Two rare Mickey Mantle cards are currently up for auction, but you won’t find any of the legendary New York Yankees superstar’s stats on the back.
Robert Edwards Auctions is currently taking bids on two of Mantle’s player cards from Trump casinos in Atlantic City, with the memorabilia expected to fetch $2,000 or more.
Cards, Signature Highly Rated
The cards come from the Trump Taj Mahal and Trump Plaza, with bids starting at $1,000 for the two items as a single lot. The cards feature Mantle’s name on the front of each along with loyalty program numbers, with one of the cards featuring a signature from the Hall of Famer on the back.
According to the lot description, the cards are said to be in “Near Mint” condition. The signature has been graded as a 9 out of 10.
The Trump Plaza card features an issue date of 11/90, when Mantle would have just turned 59 years old. Mantle died in 1995.
Given that the cards are more of a novelty item than anything else, there’s little chance that they’ll fetch an astronomical price. For instance, TMZ reported that an American Express card that belonged to the outfielder sold at auction for $8,400 in 2004.
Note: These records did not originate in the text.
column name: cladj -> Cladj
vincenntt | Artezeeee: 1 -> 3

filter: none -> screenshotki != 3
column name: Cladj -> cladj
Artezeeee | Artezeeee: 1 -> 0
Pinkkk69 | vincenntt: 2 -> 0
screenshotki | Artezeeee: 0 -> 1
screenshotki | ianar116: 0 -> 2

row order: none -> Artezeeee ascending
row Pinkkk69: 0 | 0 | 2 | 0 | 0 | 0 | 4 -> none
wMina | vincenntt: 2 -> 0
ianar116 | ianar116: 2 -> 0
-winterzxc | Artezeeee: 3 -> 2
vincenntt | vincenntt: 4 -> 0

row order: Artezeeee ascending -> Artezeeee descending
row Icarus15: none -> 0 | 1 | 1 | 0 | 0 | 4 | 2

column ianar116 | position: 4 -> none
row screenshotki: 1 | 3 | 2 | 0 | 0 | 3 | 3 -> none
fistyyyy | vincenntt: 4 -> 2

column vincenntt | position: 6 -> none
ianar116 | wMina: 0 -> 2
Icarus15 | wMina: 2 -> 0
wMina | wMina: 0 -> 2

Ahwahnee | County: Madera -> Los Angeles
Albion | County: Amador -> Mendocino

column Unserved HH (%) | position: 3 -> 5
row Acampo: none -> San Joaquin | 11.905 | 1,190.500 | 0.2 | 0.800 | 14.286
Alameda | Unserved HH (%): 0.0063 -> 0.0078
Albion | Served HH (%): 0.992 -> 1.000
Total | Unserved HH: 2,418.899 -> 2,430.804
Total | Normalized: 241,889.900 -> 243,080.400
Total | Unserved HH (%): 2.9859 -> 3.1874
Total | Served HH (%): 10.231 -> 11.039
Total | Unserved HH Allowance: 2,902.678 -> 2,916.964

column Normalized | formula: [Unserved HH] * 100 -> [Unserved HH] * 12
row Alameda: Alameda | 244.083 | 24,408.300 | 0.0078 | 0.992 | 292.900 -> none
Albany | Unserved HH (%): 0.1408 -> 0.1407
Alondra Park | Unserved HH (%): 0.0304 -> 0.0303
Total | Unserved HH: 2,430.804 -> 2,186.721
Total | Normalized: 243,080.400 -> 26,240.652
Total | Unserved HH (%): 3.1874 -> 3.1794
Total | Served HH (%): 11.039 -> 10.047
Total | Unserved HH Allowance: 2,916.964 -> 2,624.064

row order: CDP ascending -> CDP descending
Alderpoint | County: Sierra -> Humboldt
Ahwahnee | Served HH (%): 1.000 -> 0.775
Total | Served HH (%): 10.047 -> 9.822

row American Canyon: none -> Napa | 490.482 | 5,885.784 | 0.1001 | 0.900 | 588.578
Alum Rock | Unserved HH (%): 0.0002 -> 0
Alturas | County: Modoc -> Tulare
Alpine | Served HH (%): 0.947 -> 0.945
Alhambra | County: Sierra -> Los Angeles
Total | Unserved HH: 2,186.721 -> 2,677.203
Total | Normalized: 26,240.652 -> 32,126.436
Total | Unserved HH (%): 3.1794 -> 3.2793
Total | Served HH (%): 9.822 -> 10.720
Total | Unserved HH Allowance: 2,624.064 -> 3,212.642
Mantle Rookie Card Fetches Millions
But more traditional memorabilia from Mantle’s career can be worth millions of dollars.
Last April, a 1952 Topps rookie card of the legendary Yankee sold for $2.88 million, the second-highest price ever paid for a baseball card. That trails only the sale of an ultra-rare 1909 T206 Honus Wagner card, which sold for $3.12 million through Goldin Auctions in 2016 despite the fact that it was only graded as a PSA 5 – which still made it one of the best copies of the card around.
While the Mantle player cards aren’t going to make anyone a millionaire, they do come with some fascinating history. When Mantle took a job as a greeter at the Claridge Resort and Casino in Atlantic City, he was suspended from baseball by Commissioner Bowie Kuhn for having an association with gambling – something hard to imagine happening these days, given the much cozier relationship between Major League Baseball and the gaming industry.
Even back then, however, the ban didn’t last. Both Mantle and Willie Mays, who was working in a similar position for another Atlantic City casino, where reinstated by the next MLB commissioner, Peter Ueberroth, in 1985.
Named to the Baseball Hall of Fame in 1974, Mantle is widely considered one of the best players in baseball history. A three-time MVP, Mantle was named to the American League All-Star Team 16 times in his 18 year career.
Mantle spent his entire career with the Yankees, hitting .298 with 536 home runs during that time. During his run with the team, the Yankees won seven World Series and 12 American League Championships.